The redevelopment will provide a significant boost for women's health services in Canterbury. The relocation of Christchurch Women's Hospital to a new building on the Christchurch Hospital campus will cost about $79 million.

Building will begin later this year and is expected to be completed in 2005. The new development will have six clinical storeys with theatres and related facilities on one floor, and women's health services in the rest of the building.

This represents a real quality upgrade for women using hospital services in the area, and that's good news for patients, their families and staff. I am sure the Canterbury District Health Board will have more to say about this development later today.

New Zealand women and their families have a right to expect the best possible care from our health professionals and our health system. This new facility will allow for the provision of services in an environment that meets the most modern Australasian standards.

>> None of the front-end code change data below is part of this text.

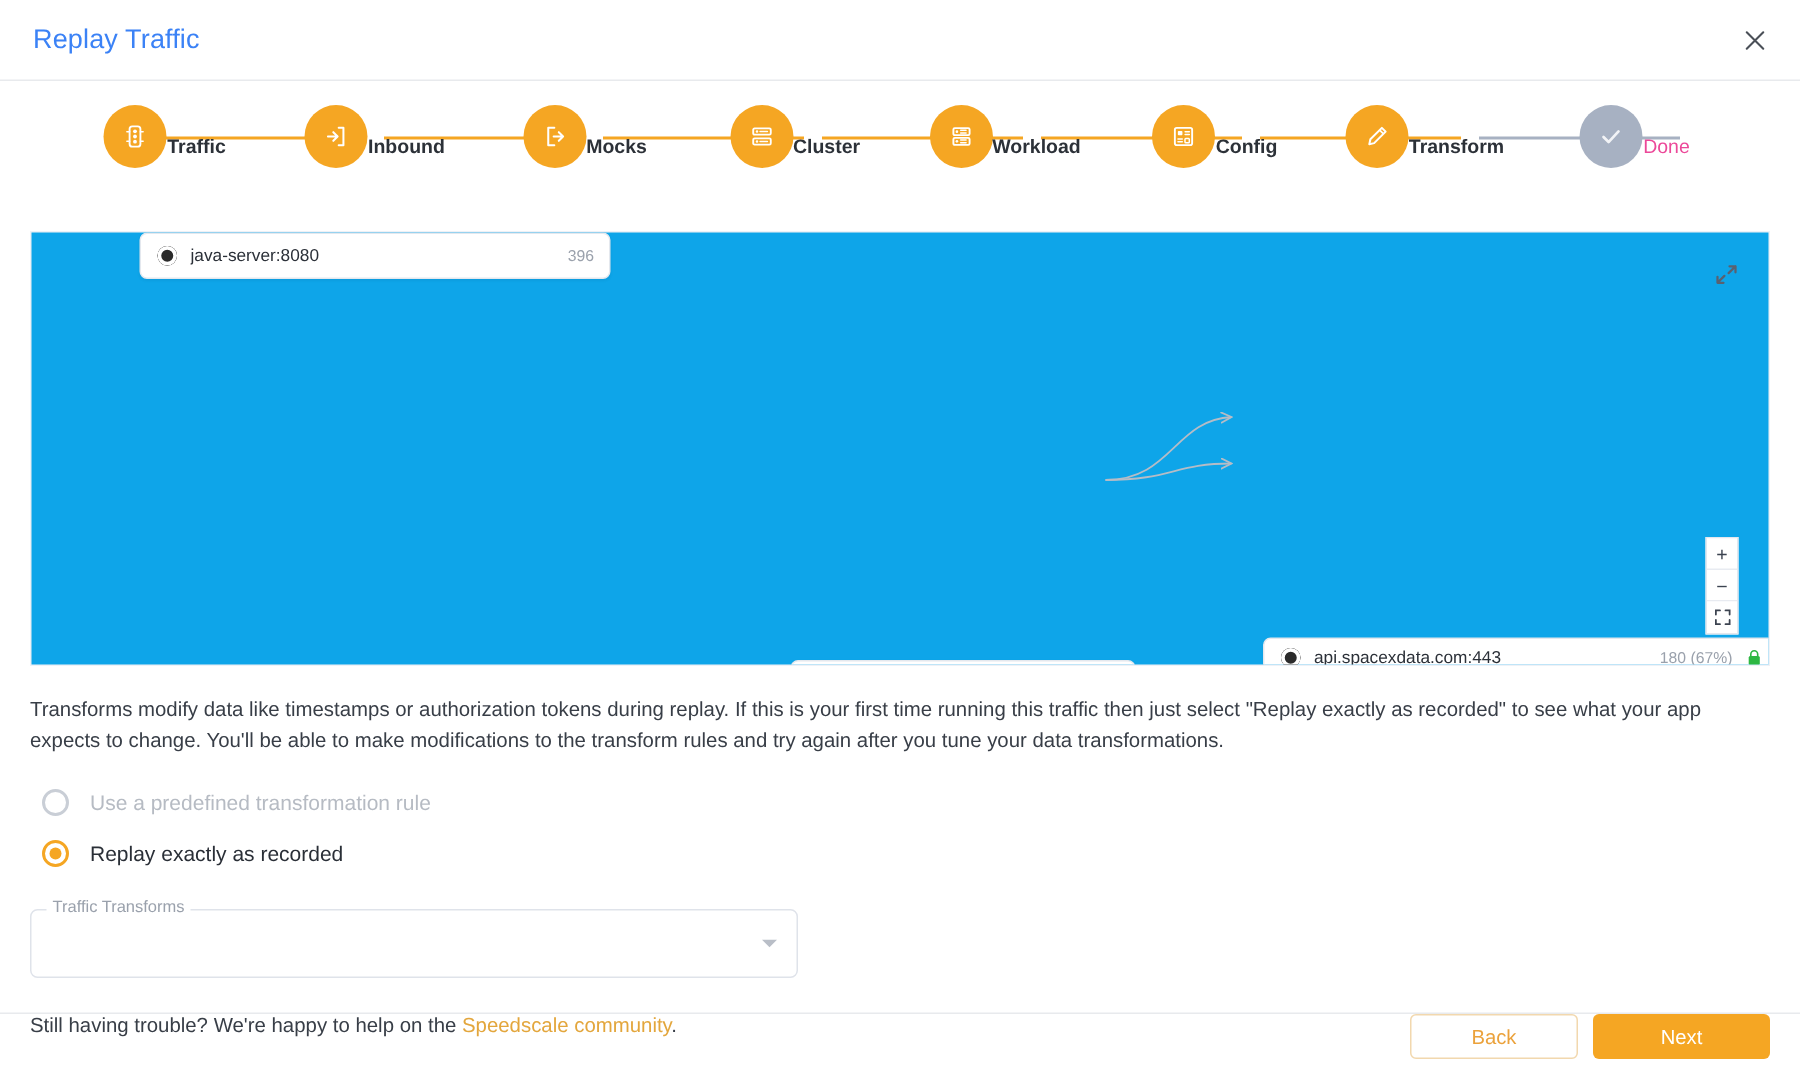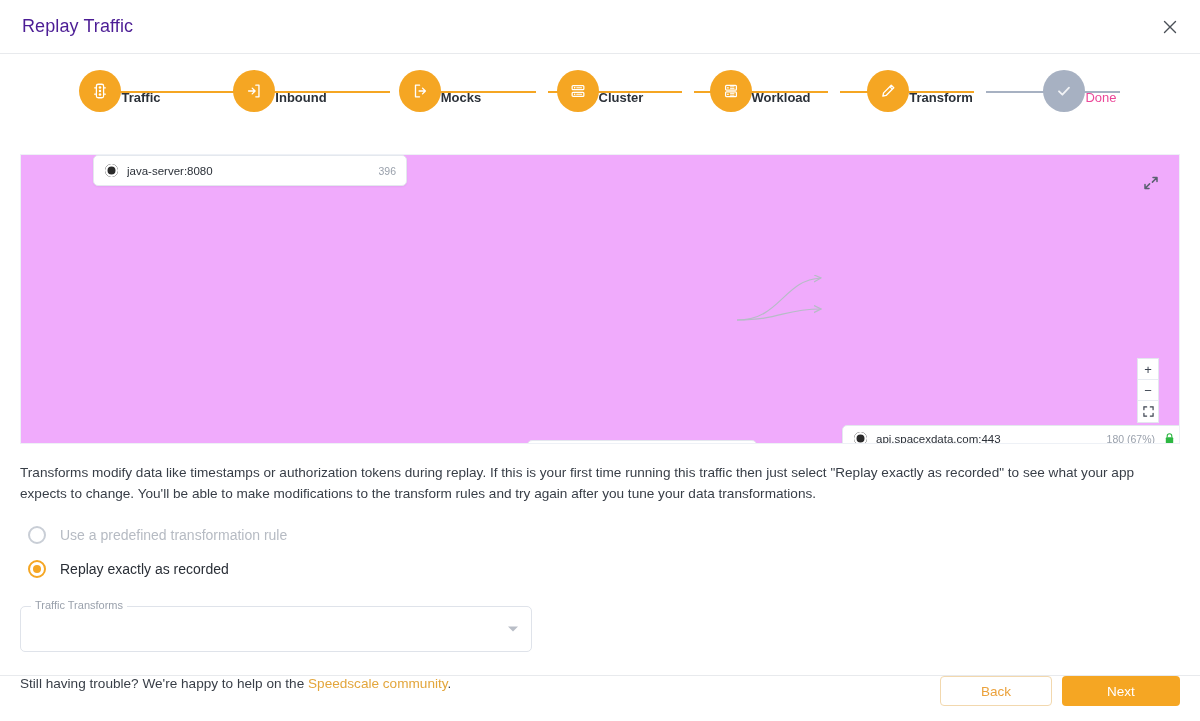"Replay Traffic" .dialog-title { color: #4c1d95 -> #3b82f6 }
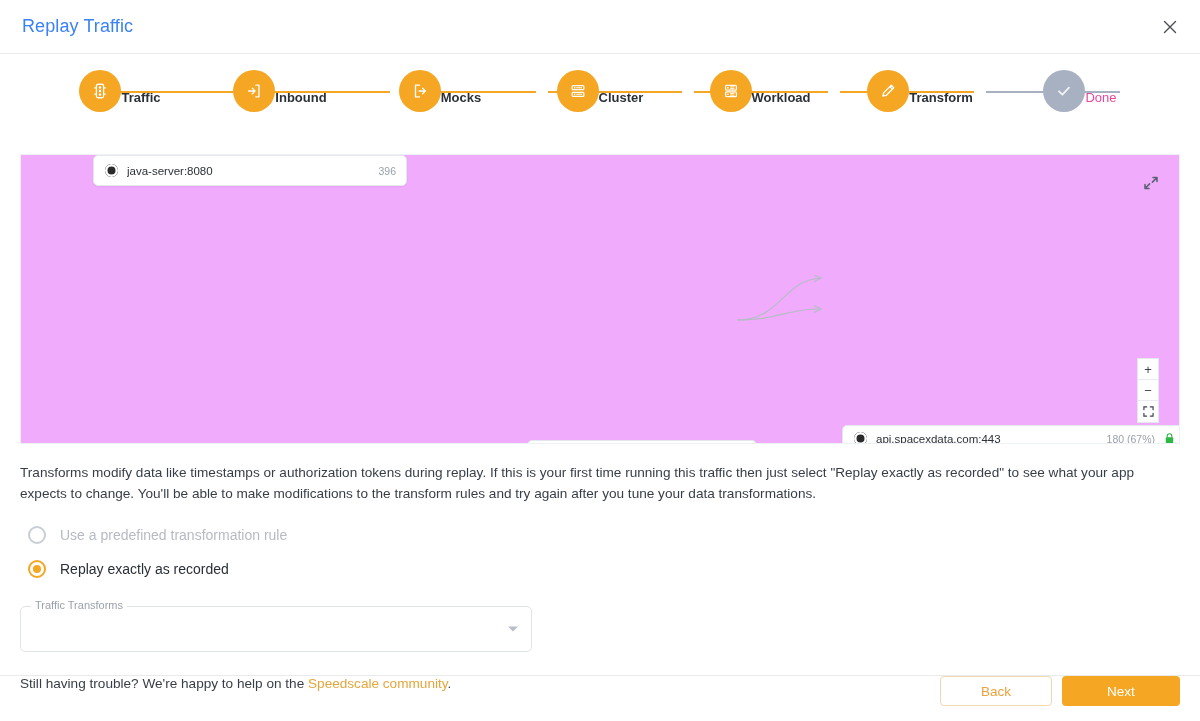"Config" div.step { html: none -> <div> <div> <svg> <rect></rect> <rect></rect> <path></path> <rect></rect> </svg> </div> <div>Config</div> </div> }
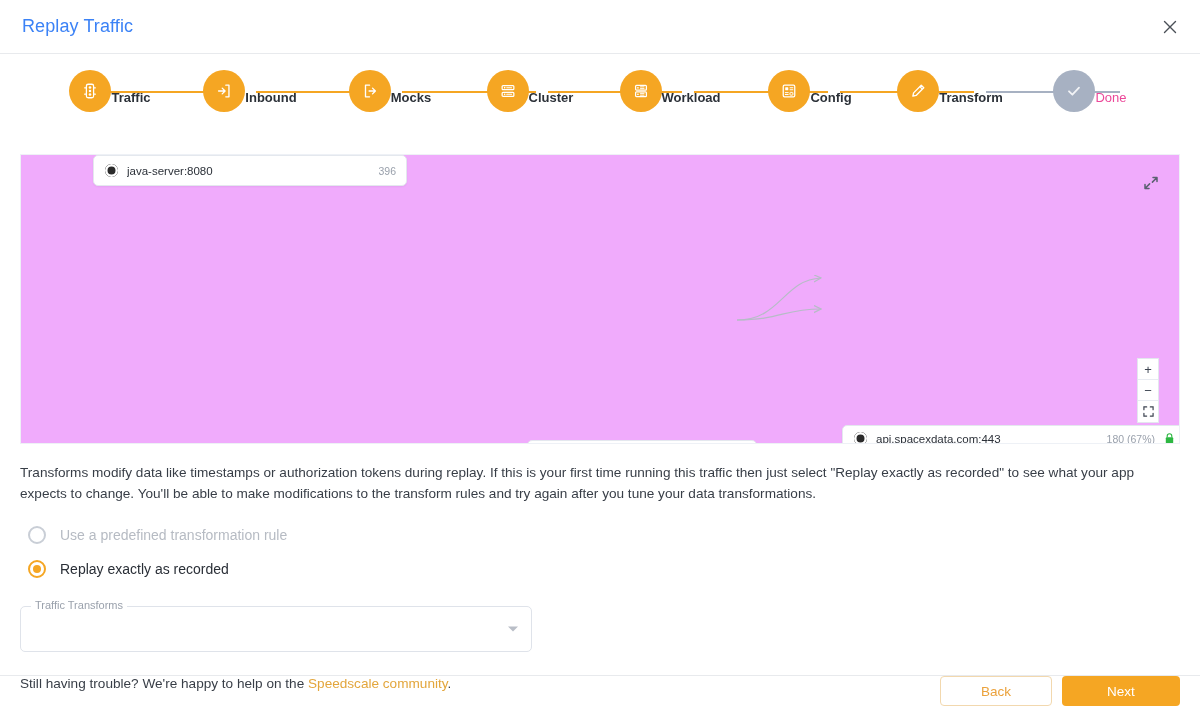"java-server:8080" .graph-panel { background: #f0abfc -> #0ea5e9 }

This decision to relocate Christchurch Women's to the Christchurch Hospital campus makes good sense, and even better sense when it is considered that Christchurch Hospital is already the South Island's largest tertiary, teaching and research hospital.

As I said, it may seem slightly perverse to be making a hospital announcement at the end of a speech about primary health care, but I do not see it that way.

The Government is committed to its belief that primary health care offers the best way forward for improving the health of New Zealanders, but it would be foolish to ignore the fact that we need top-quality hospitals as well.

The big change under this Government is one of emphasis. We want to keep people well and out of hospital as long as we possibly can, but when they need to go to hospital, we want them to feel assured of the level of care they will receive there as well.

Thank you very much again for inviting me today. And I repeat that I would love to be here again next year to talk about progress on the unfinished business. Thank you.